*Exercise*: Down to the last word, output the records below, skipping any images.

*Records for this task*:
+ + + + +

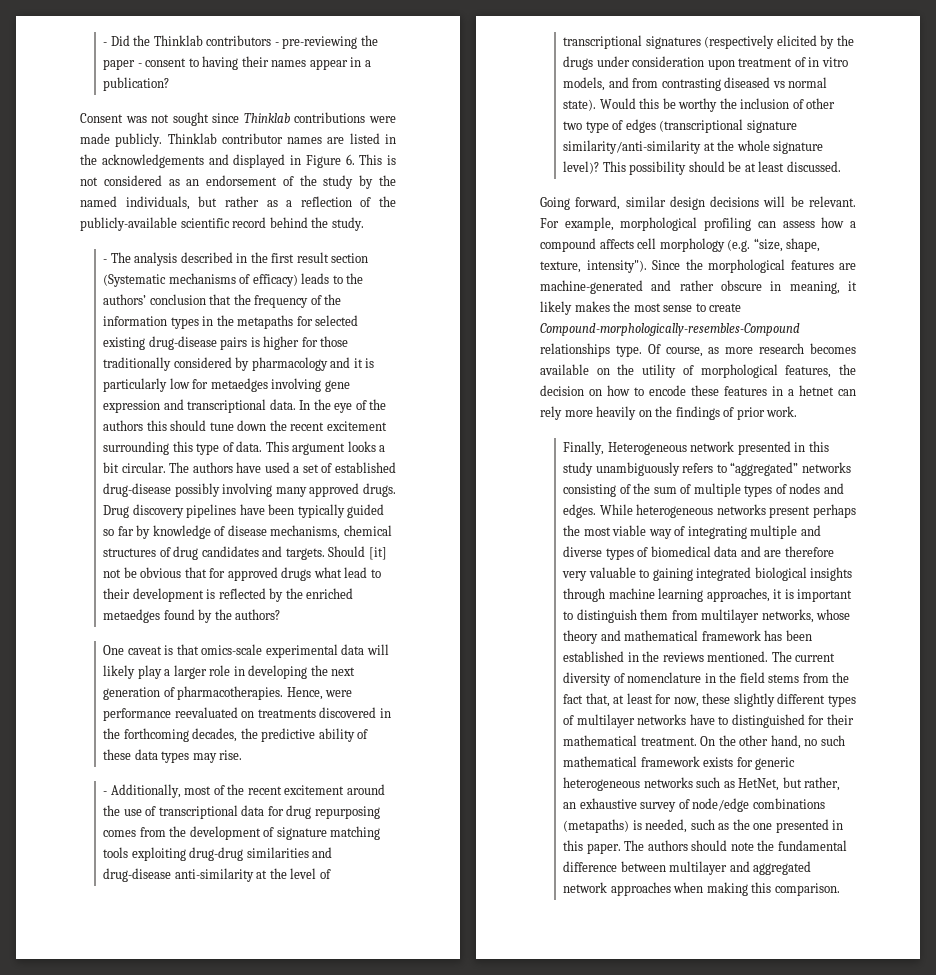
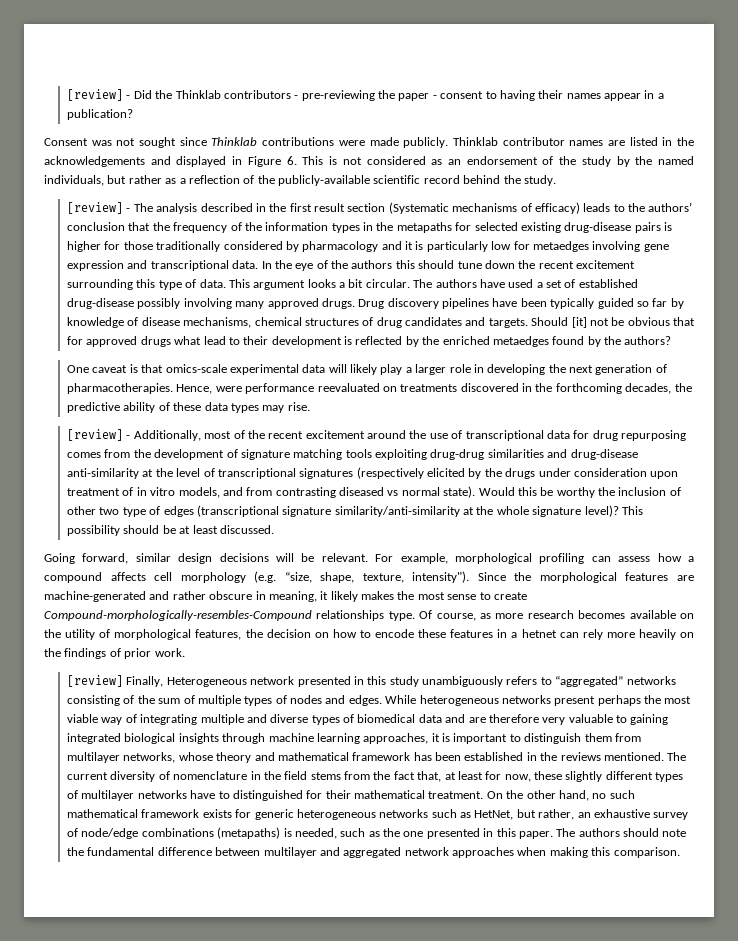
- - Did the Thinklab contributors - pre-reviewing the paper - consent to having their names appear in a publication?
+ [review] - Did the Thinklab contributors - pre-reviewing the paper - consent to having their names appear in a publication?
- - The analysis described in the first result section (Systematic mechanisms of efficacy) leads to the authors’ conclusion that the frequency of the information types in the metapaths for selected existing drug-disease pairs is higher for those traditionally considered by pharmacology and it is particularly low for metaedges involving gene expression and transcriptional data.
+ [review] - The analysis described in the first result section (Systematic mechanisms of efficacy) leads to the authors’ conclusion that the frequency of the information types in the metapaths for selected existing drug-disease pairs is higher for those traditionally considered by pharmacology and it is particularly low for metaedges involving gene expression and transcriptional data.
- - Additionally, most of the recent excitement around the use of transcriptional data for drug repurposing comes from the development of signature matching tools exploiting drug-drug similarities and drug-disease anti-similarity at the level of transcriptional signatures (respectively elicited by the drugs under consideration upon treatment of in vitro models, and from contrasting diseased vs normal state).
+ [review] - Additionally, most of the recent excitement around the use of transcriptional data for drug repurposing comes from the development of signature matching tools exploiting drug-drug similarities and drug-disease anti-similarity at the level of transcriptional signatures (respectively elicited by the drugs under consideration upon treatment of in vitro models, and from contrasting diseased vs normal state).
- Finally, Heterogeneous network presented in this study unambiguously refers to “aggregated” networks consisting of the sum of multiple types of nodes and edges.
+ [review] Finally, Heterogeneous network presented in this study unambiguously refers to “aggregated” networks consisting of the sum of multiple types of nodes and edges.

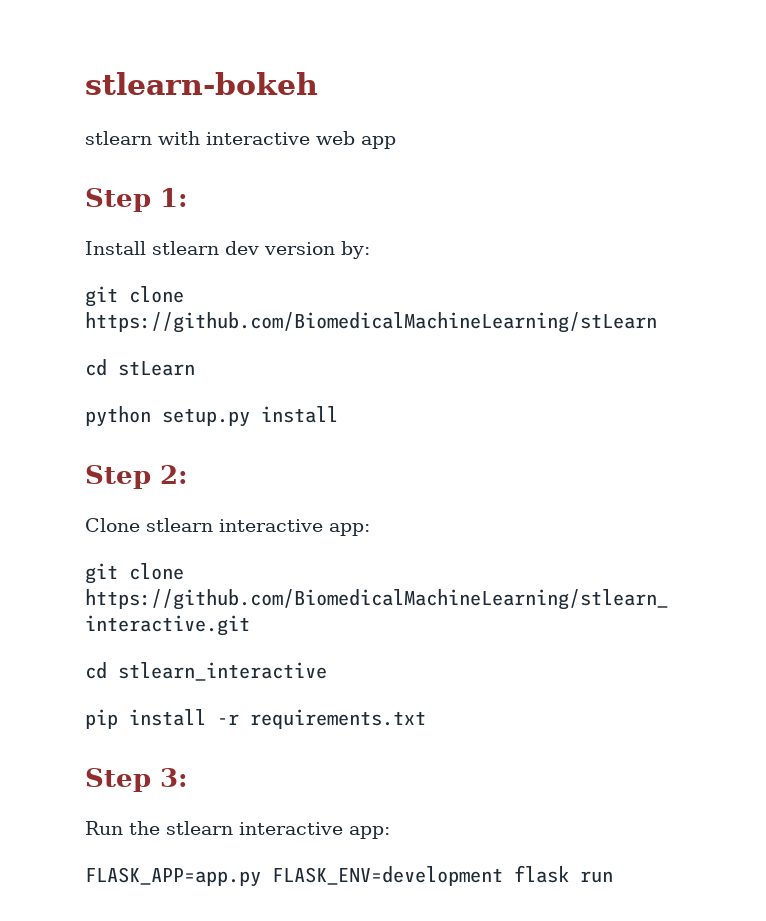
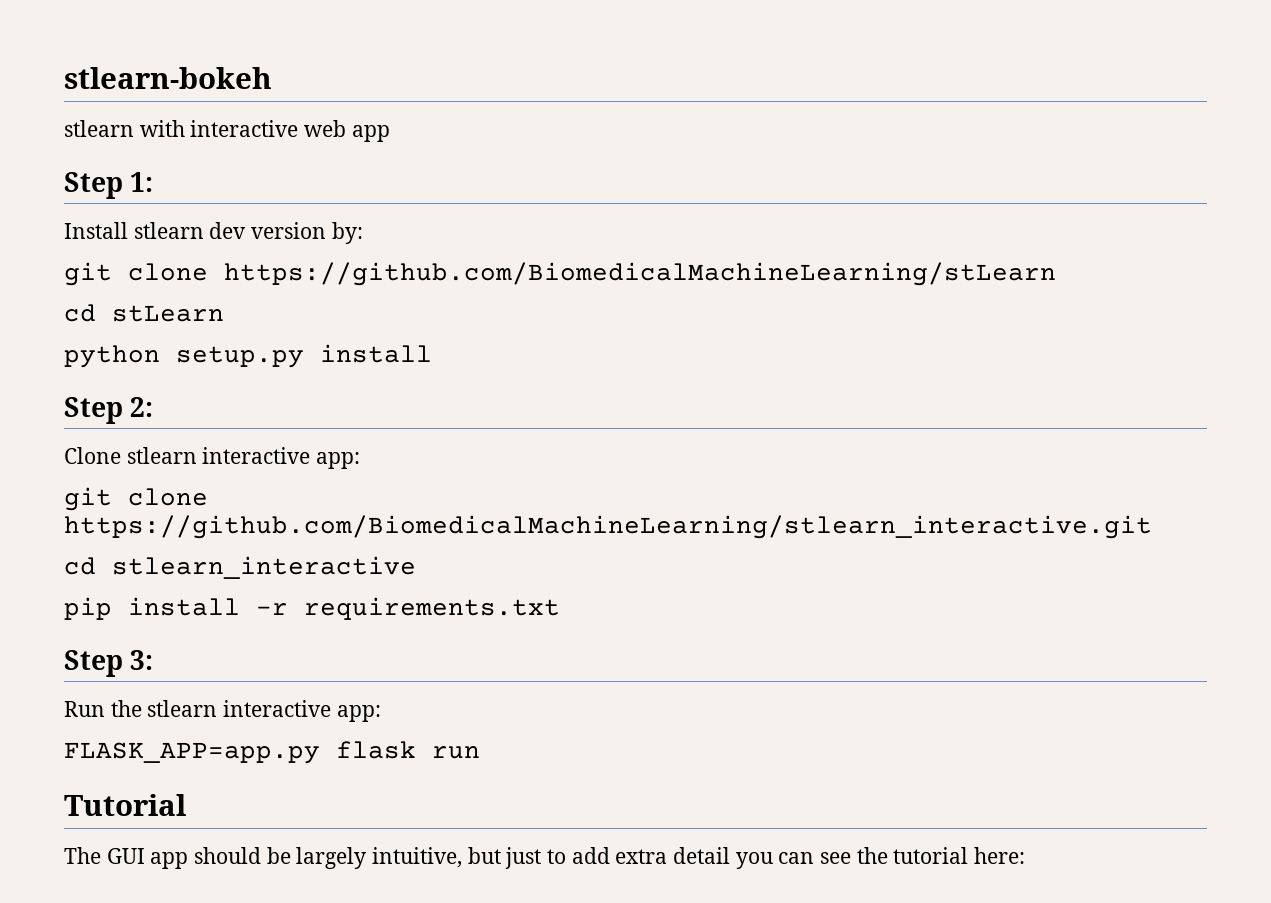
- FLASK_APP=app.py FLASK_ENV=development flask run
+ FLASK_APP=app.py flask run
+ Tutorial
+ The GUI app should be largely intuitive, but just to add extra detail you can see the tutorial here:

+ + + + +

*Solution to the exercise*:
- - Did the Thinklab contributors - pre-reviewing the paper - consent to having their names appear in a publication?
+ [review] - Did the Thinklab contributors - pre-reviewing the paper - consent to having their names appear in a publication?
- - The analysis described in the first result section (Systematic mechanisms of efficacy) leads to the authors’ conclusion that the frequency of the information types in the metapaths for selected existing drug-disease pairs is higher for those traditionally considered by pharmacology and it is particularly low for metaedges involving gene expression and transcriptional data.
+ [review] - The analysis described in the first result section (Systematic mechanisms of efficacy) leads to the authors’ conclusion that the frequency of the information types in the metapaths for selected existing drug-disease pairs is higher for those traditionally considered by pharmacology and it is particularly low for metaedges involving gene expression and transcriptional data.
- - Additionally, most of the recent excitement around the use of transcriptional data for drug repurposing comes from the development of signature matching tools exploiting drug-drug similarities and drug-disease anti-similarity at the level of transcriptional signatures (respectively elicited by the drugs under consideration upon treatment of in vitro models, and from contrasting diseased vs normal state).
+ [review] - Additionally, most of the recent excitement around the use of transcriptional data for drug repurposing comes from the development of signature matching tools exploiting drug-drug similarities and drug-disease anti-similarity at the level of transcriptional signatures (respectively elicited by the drugs under consideration upon treatment of in vitro models, and from contrasting diseased vs normal state).
- Finally, Heterogeneous network presented in this study unambiguously refers to “aggregated” networks consisting of the sum of multiple types of nodes and edges.
+ [review] Finally, Heterogeneous network presented in this study unambiguously refers to “aggregated” networks consisting of the sum of multiple types of nodes and edges.

- FLASK_APP=app.py FLASK_ENV=development flask run
+ FLASK_APP=app.py flask run
+ Tutorial
+ The GUI app should be largely intuitive, but just to add extra detail you can see the tutorial here:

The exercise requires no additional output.